The editor likely does the autotiling which is then rendered as is in the actual game.

So you either want your autotiling happen at generation, or afterwards when the map is loaded.

It is a lot simpler for the generator to place the "dumb" tiles - that way it is not concerned about all these details, not to mention if it screws up the generation (that happens a lot) it won't look horribly out of place.

Here's more or less the step-by-step approach:

First, you generate/load/otherwise create your map with "dumb" tiles. In addition, each tile has an extra field associated with it (whether it is an extra field in a Tile struct or just an extra [x,y] array is an implementation detail and is not important). Call this field the AutoTile code. It needs at most a byte of space, technically fitting into 48 distinct values.

Afterwards, once you need to render the map, you iterate over every tile and check each of its 8 neigbours whether it should "link up" to that tile or not. It might only link up to itself (wall tiles connecting to other walls) or to any tile your game considers "solid" (like fences in Minecraft).
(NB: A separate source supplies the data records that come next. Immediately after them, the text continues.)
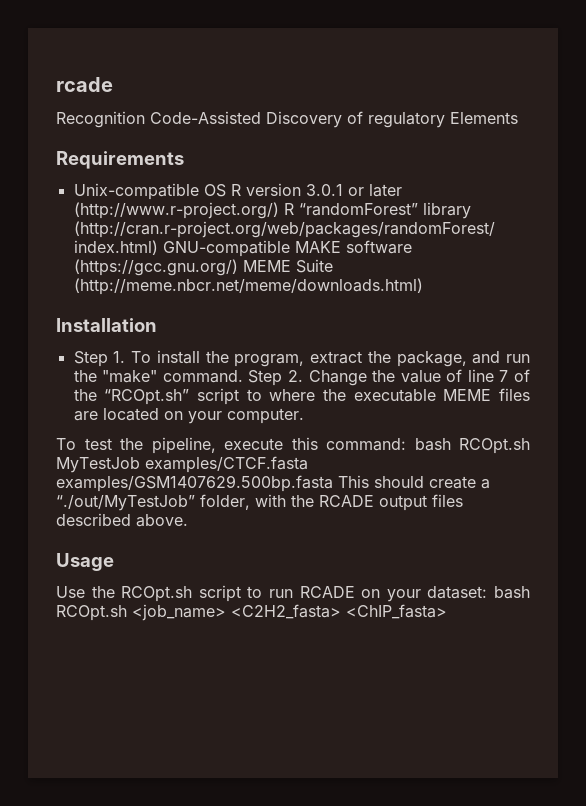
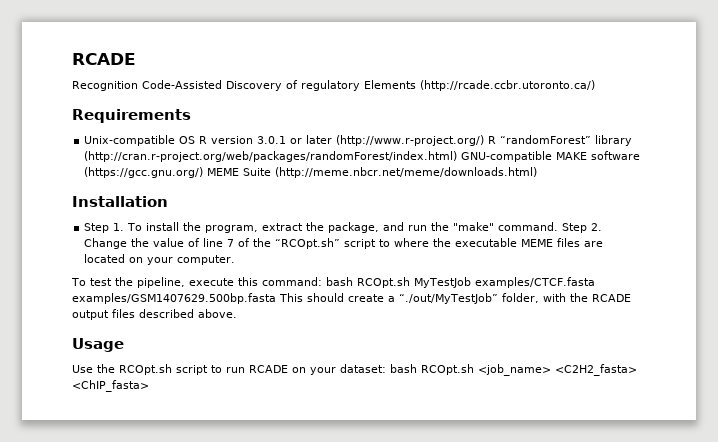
[56,77,113,92] rcade -> [72,53,136,65] RCADE
(518, 118) none -> [420,80,595,91] (http://rcade.ccbr.utoronto.ca/)

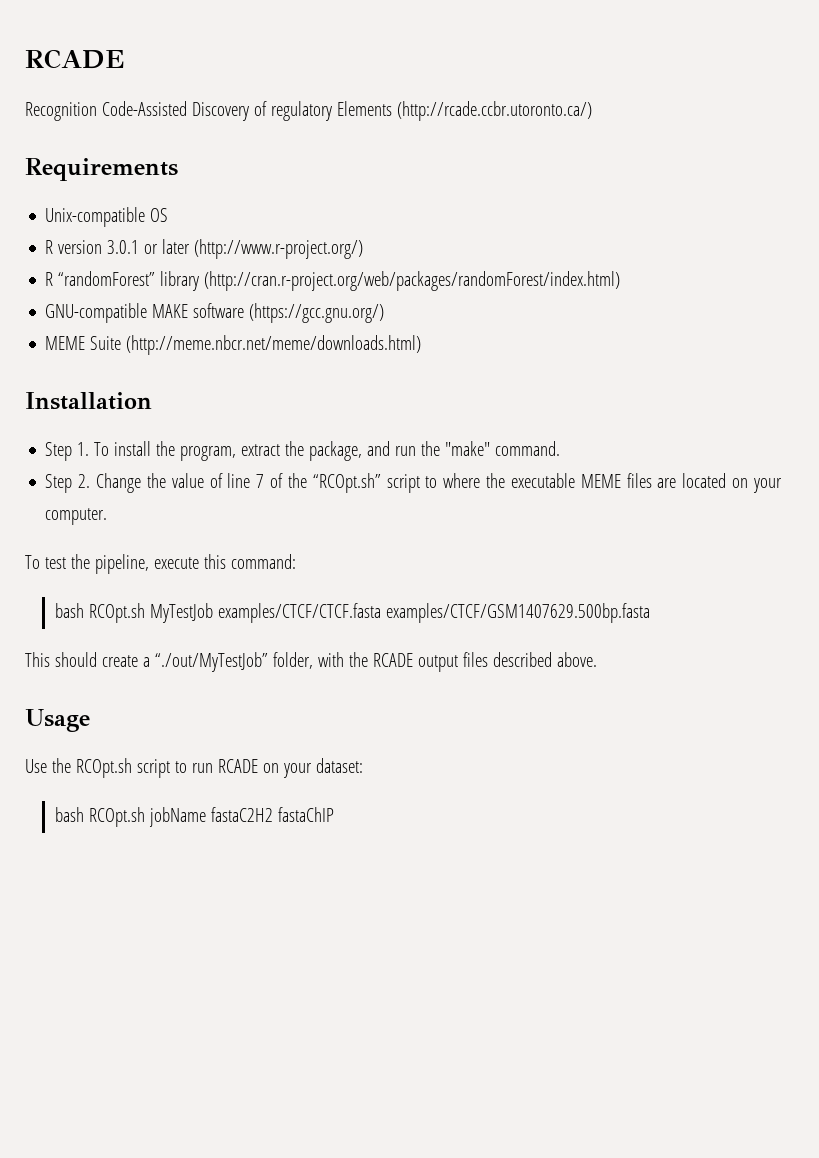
(196, 140) none -> (169, 215) //
(485, 140) none -> (364, 249) //
(458, 156) none -> (621, 281) //
(204, 172) none -> (385, 313) //
(559, 226) none -> (561, 448) //
(322, 281) none -> (296, 561) //
[474,277,595,288] [72,293,276,304] examples/CTCF.fasta examples/GSM1407629.500bp.fasta -> [218,603,651,623] examples/CTCF/CTCF.fasta examples/CTCF/GSM1407629.500bp.fasta //
[390,364,637,376] [72,380,149,392] bash RCOpt.sh <job_name> <C2H2_fasta> <ChIP_fasta> -> [55,807,335,827] // bash RCOpt.sh jobName fastaC2H2 fastaChIP

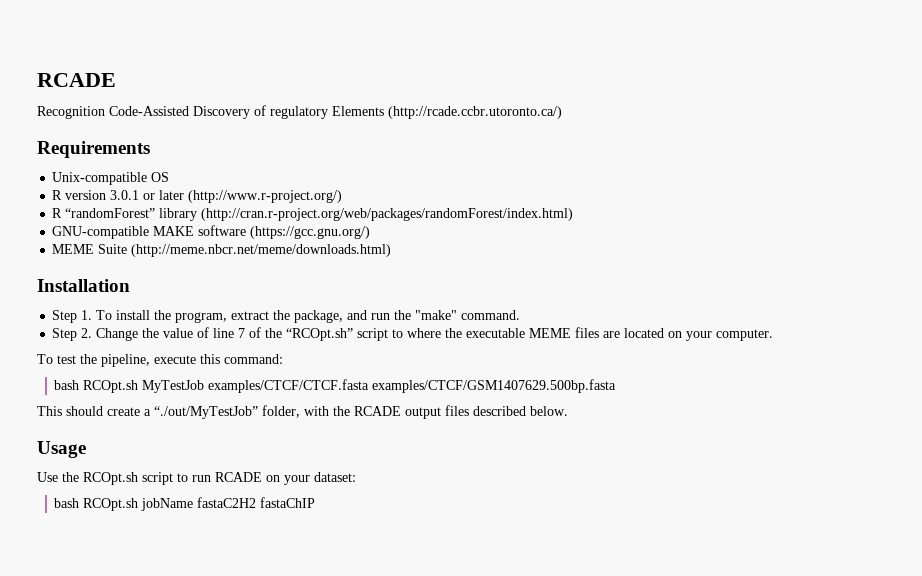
[556,652,597,667] above. -> [530,406,568,416] below.

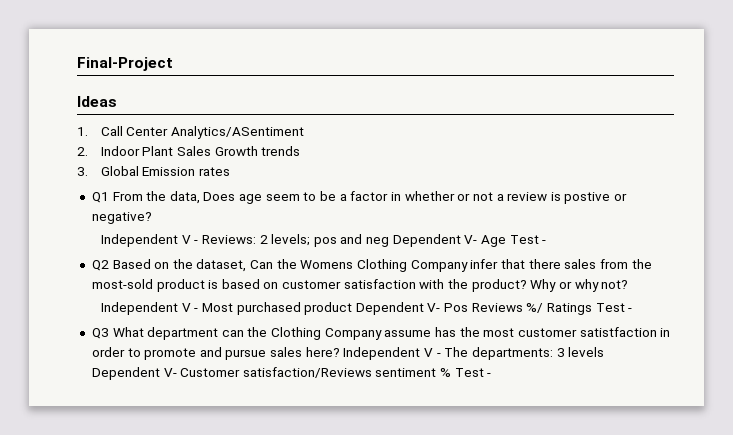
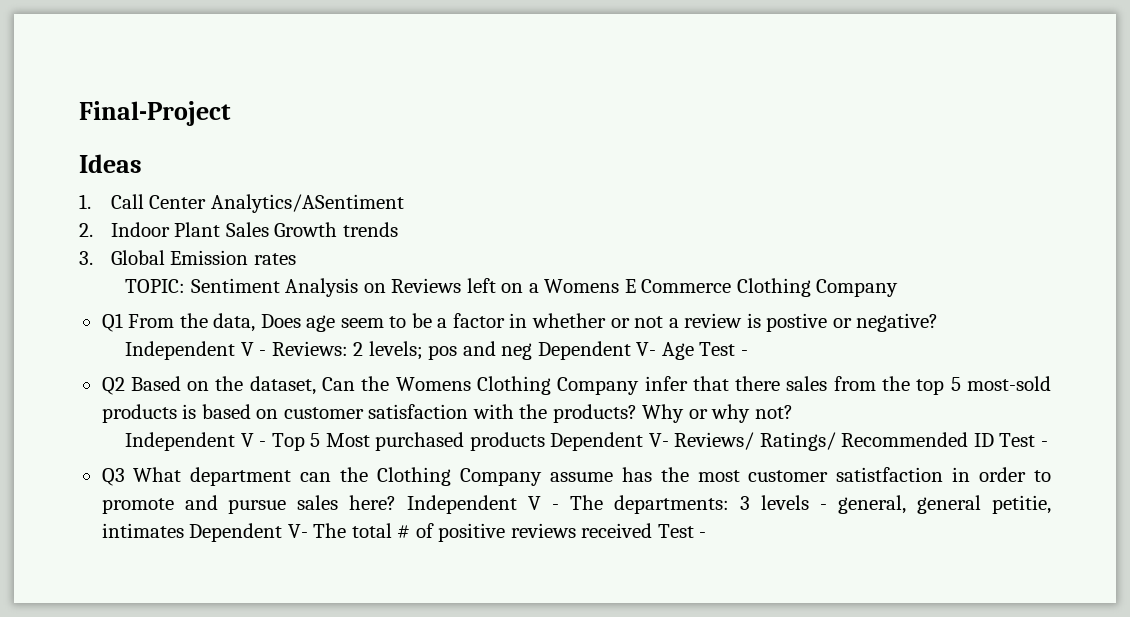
(231, 171) none -> [124,278,899,297] // TOPIC: Sentiment Analysis on Reviews left on a Womens E Commerce Clothing Company
[91,279,205,292] most-sold product -> [916,376,1052,395] [101,404,177,423] top 5 most-sold products
[471,279,527,292] product? -> [552,404,637,423] products?
(199, 310) none -> [271,433,321,451] Top 5
[304,302,593,315] product Dependent V- Pos Reviews %/ Ratings -> [469,432,994,451] products Dependent V- Reviews/ Ratings/ Recommended ID
[91,367,452,380] Dependent V- Customer satisfaction/Reviews sentiment % -> [820,495,1052,514] [101,523,653,542] - general, general petitie, intimates Dependent V- The total # of positive reviews received

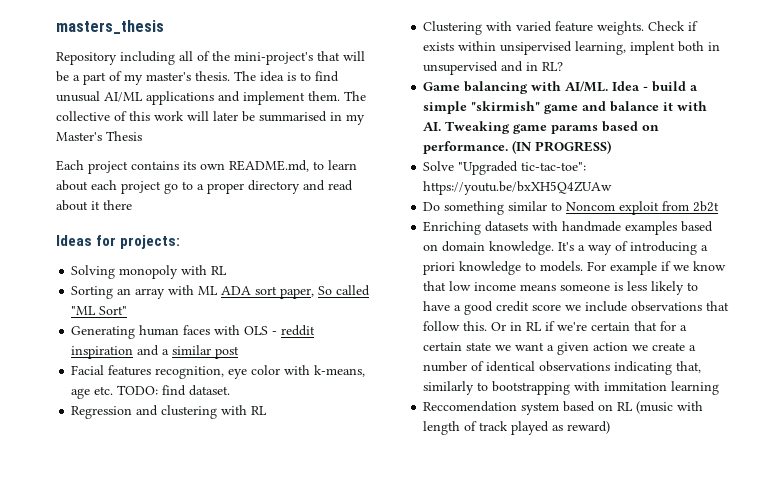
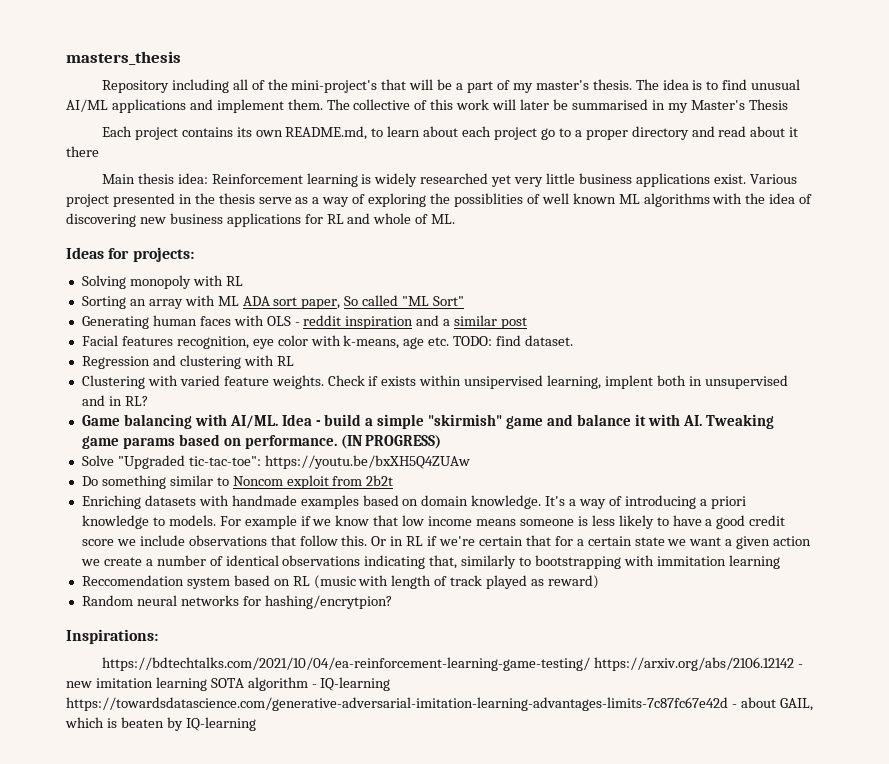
(132, 205) none -> [101,173,797,187] [66,193,813,207] [66,213,456,227] // Main thesis idea: Reinforcement learning is widely researched yet very little business applications exist. Various project presented in the thesis serve as a way of exploring the possiblities of well known ML algorithms with the idea of discovering new business applications for RL and whole of ML.
(611, 427) none -> [81,595,392,609] [66,629,158,644] [101,657,803,671] [66,677,391,691] [66,697,813,711] [65,717,256,731] // Random neural networks for hashing/encrytpion? // Inspirations: // https://bdtechtalks.com/2021/10/04/ea-reinforcement-learning-game-testing/ https://arxiv.org/abs/2106.12142 - new imitation learning SOTA algorithm - IQ-learning https://towardsdatascience.com/generative-adversarial-imitation-learning-advantages-limits-7c87fc67e42d - about GAIL, which is beaten by IQ-learning

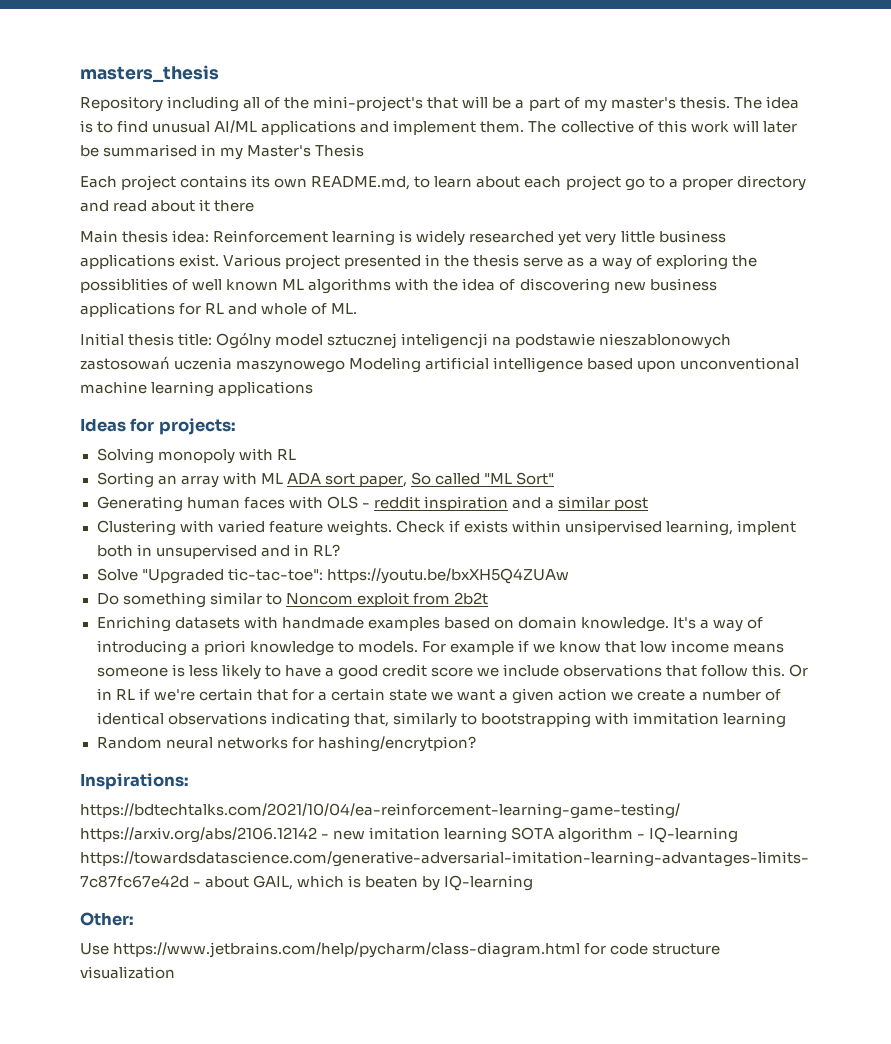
(456, 219) none -> [80,332,732,349] [80,356,800,373] [80,381,314,397] // Initial thesis title: Ogólny model sztucznej inteligencji na podstawie nieszablonowych zastosowań uczenia maszynowego Modeling artificial intelligence based upon unconventional machine learning applications
[81,335,574,349] [81,355,294,369] // Facial features recognition, eye color with k-means, age etc. TODO: find dataset. // Regression and clustering with RL -> (649, 504) none
[81,414,774,429] [81,434,442,449] // Game balancing with AI/ML. Idea - build a simple "skirmish" game and balance it with AI. Tweaking game params based on performance. (IN PROGRESS) -> (340, 550) none
[81,575,599,589] // Reccomendation system based on RL (music with length of track played as reward) -> (786, 720) none
(256, 724) none -> [80,912,134,926] [80,942,721,958] [80,966,175,979] // Other: // Use https://www.jetbrains.com/help/pycharm/class-diagram.html for code structure visualization

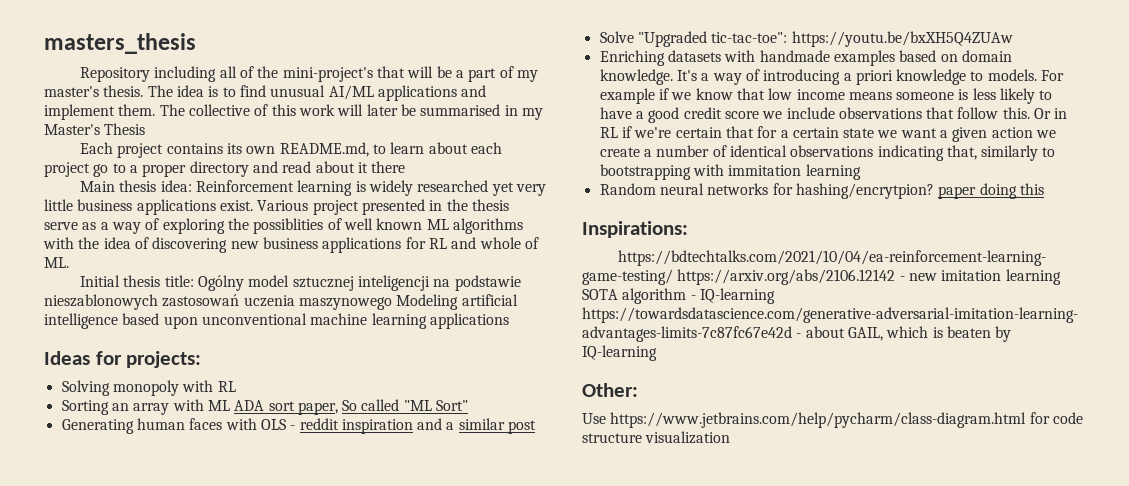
[96,520,797,536] [96,544,340,559] [96,568,569,584] [96,592,488,608] Clustering with varied feature weights. Check if exists within unsipervised learning, implent both in unsupervised and in RL? // Solve "Upgraded tic-tac-toe": https://youtu.be/bxXH5Q4ZUAw // Do something similar to Noncom exploit from 2b2t -> [599,31,1013,47] Solve "Upgraded tic-tac-toe": https://youtu.be/bxXH5Q4ZUAw
(476, 744) none -> [938,183,1044,199] paper doing this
This is the algorithm I use in a project of mine, while it is specific to my platform/framework (C#, Windows, MonoGame), it should give the general idea:

public void DoAutoTile(int X,int Y)
        {
            //bounds checking
            if (X >= this.Width || X < 0 || Y >= this.Height || Y < 0)
                return;
                int code = 0;

            int left, right, top, bottom, tl, tr, bl, br;
            left = GetWall(X - 1, Y);
            right = GetWall(X + 1, Y);
            top = GetWall(X, Y-1);
            bottom = GetWall(X,Y+1);

            tl=GetWall(X-1,Y-1);
            tr = GetWall(X + 1, Y-1);
            bl = GetWall(X - 1, Y+1);
            br = GetWall(X + 1, Y+1);
        //some cases look identical, ignore these
            if (top == 0)
            {
                tl = 0; tr = 0;
            }
            if (bottom == 0)
            {
                bl = 0; br = 0;
            }
            if (right == 0)
            {
                br = 0; tr = 0;
            }
            if (left == 0)
            {
                tl = 0; bl = 0;
            }

            code = tl + top * 2 + tr * 4 + left *8 + right * 16 + bl * 32 + bottom * 64 + br * 128;
            //not part of algorithm
            Tiles[X, Y].WallAutoTileCode = code;

        }

In my case the GetWall function returns a 0 or a 1 answering the question whether the tile at that spot is a "wall" (solid).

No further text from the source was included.